On the receiver side:

unsigned char lenbuf[4];

// This whole thing with the while loop occurs twice here, should probably
// have its own function.
{
    bytesRead = 0;
    while (bytesRead < 4) {
        //read as much as we can. note: byteInc may not == len-bytesRead.
        int byteInc = recv(socket, &lenbuf[bytesRead], 4-bytesRead, 0);
        if(byteInc != SOCKET_ERROR)
        {
            bytesRead += byteInc;
        }
        else
        {
            //should probably handle this error properly
            break;
        }
    }
} // end scope for bytesRead

unsigned int len = ((lenbuf[0] & 0xffu) << 24) | ((lenbuf[1] & 0xffu) << 16)
                   | ((lenbuf[2] & 0xffu) << 8) | (lenbuf[3] & 0xffu);

::std::vector<char> buffer;
buffer.resize(len);

{
    unsigned int bytesRead = 0;
    while(bytesRead < len)
    {
        //read as much as we can. note: byteInc may not == len-bytesRead.
        int byteInc = recv(socket, &buffer[bytesRead], len-bytesRead, 0);
        if(byteInc != SOCKET_ERROR)
        {
            bytesRead += byteInc;
        }
        else
        {
            //should probably handle this error properly
            break;
        }
    }

    //buffer now contains the complete message.
    some_processing_function(buffer);
}

On the sending side:

const unsigned char lenbuf[4] = {
        ((bytesToSend >> 24) & 0xffu), ((bytesToSend >> 16) & 0xffu),
        ((bytesToSend >> 8) & 0xffu), (bytesToSend & 0xffu)
    };

// This basic block is repeated twice and should be in a function
{
    unsigned int bytesSent = 0;
    while (bytesSend < 4) {
        const int sentNow = send(socket, &lenbuf[bytesSent], 4-bytesSent, 0);
        if (sentNow != SOCKET_ERROR) {
            bytesSent += sentNow;
        } else {
            // Should handle this error somehow.
            break;
        }
    }
}

{
    unsigned int bytesSent = 0;
    while (bytesSent < bytesToSend) {
        const unsigned int toSend = bytesToSend - bytesSent;
        const int sentNow = send(socket, &byteBuf[bytesSent], toSend, 0);
        if (sentNow != SOCKET_ERROR) {
            bytesSent += sentNow;
        } else {
            // Should handle this error somehow.
            break;
        }
    }
}

The main issue the other code posted here has is that it doesn't handle things very well if you only receive part of the length, and not the whole thing. There is nothing to say that information won't get split up such that things will get split in the middle of the length information.

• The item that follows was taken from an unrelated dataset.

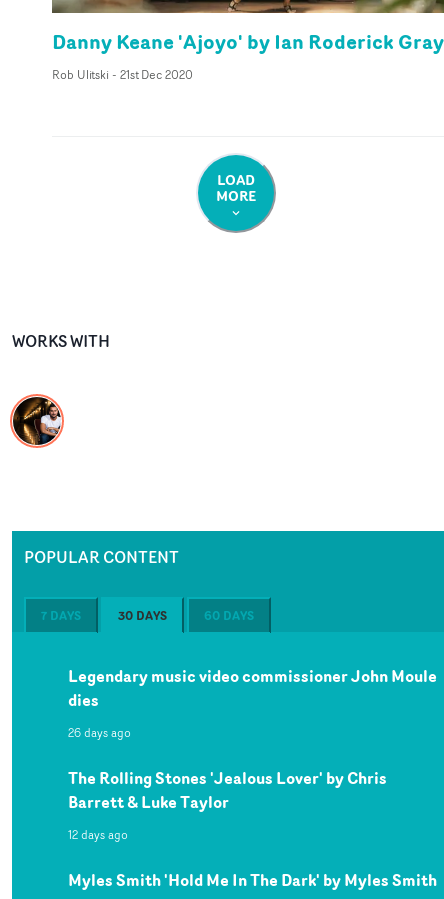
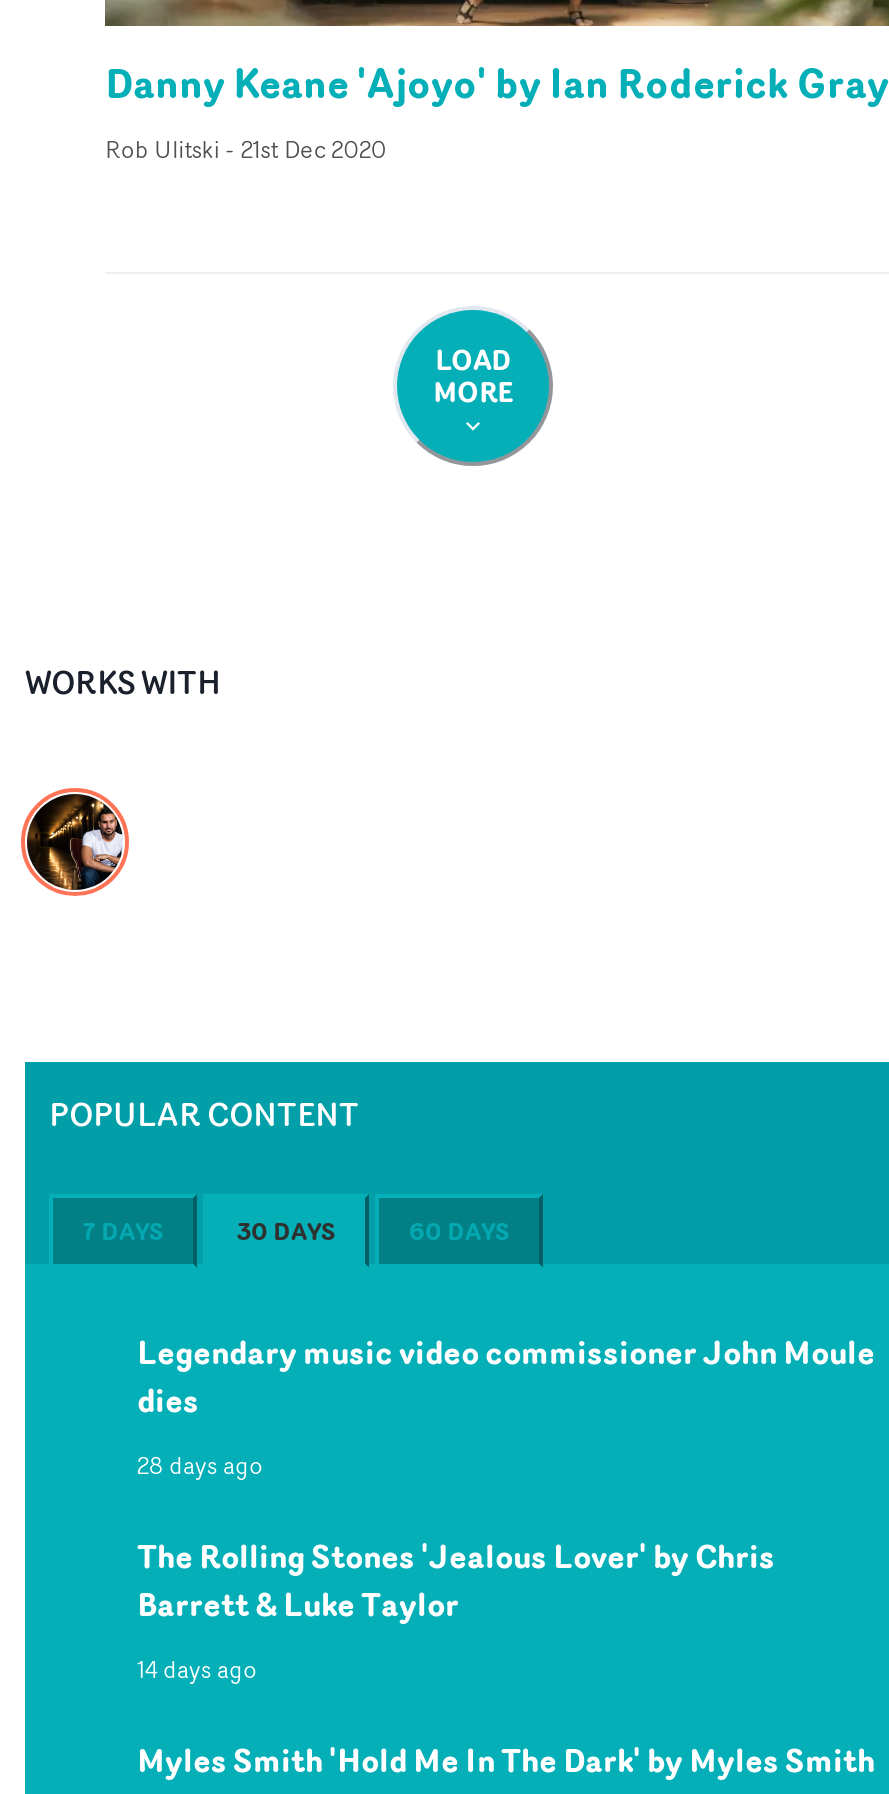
[68,724,131,741] 26 days ago -> [137,1449,263,1483] 28 days ago
[68,826,128,843] 12 days ago -> [137,1653,257,1687] 14 days ago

The other issue is that the length is being sent in a way that's not CPU and compiler agnostic. Different kinds of CPUs and different C++ compilers store their integers in different ways. If the compiler/CPU combination used by the sender differs from the compiler/CPU combination used by the receiver, this will cause problems.

So, explicitly taking the integer apart into characters in a platform neutral way and putting it back together again is the best way to go.


In case when incoming message is very long (~MBs or GBs) you can use buffer of a const length and a helper data structure where you would store pieces of MessageN (N = 1,2...). Each recv() fills buffer from the beginning. Then you need to process its content - search for \n. If you find it - you can extract new message (MessageN); if not - store content of a buffer in helper data structure (probably vector or a list) and execute recv() again. If you find \n and list is not empty - then it means bytes before \n are actually last piece of the MessageN - concatenate list elements and this piece together and then empty the list. If you find \n and list is empty then it means that all bytes from the buffer beginning till \n are MessageN. You then need to save in a list bytes after \n (till the next found \n or the end of the buffer) as the first part of Message(N+1).


If you do not need to get the whole message to start processing it, you can also use circular buffer (wiki, boost).

Send first, the size is good when can't know it at start, may I suggest you to not use unsigned int, since a deflect client could make you allocating to much memory (and have throw for length limit).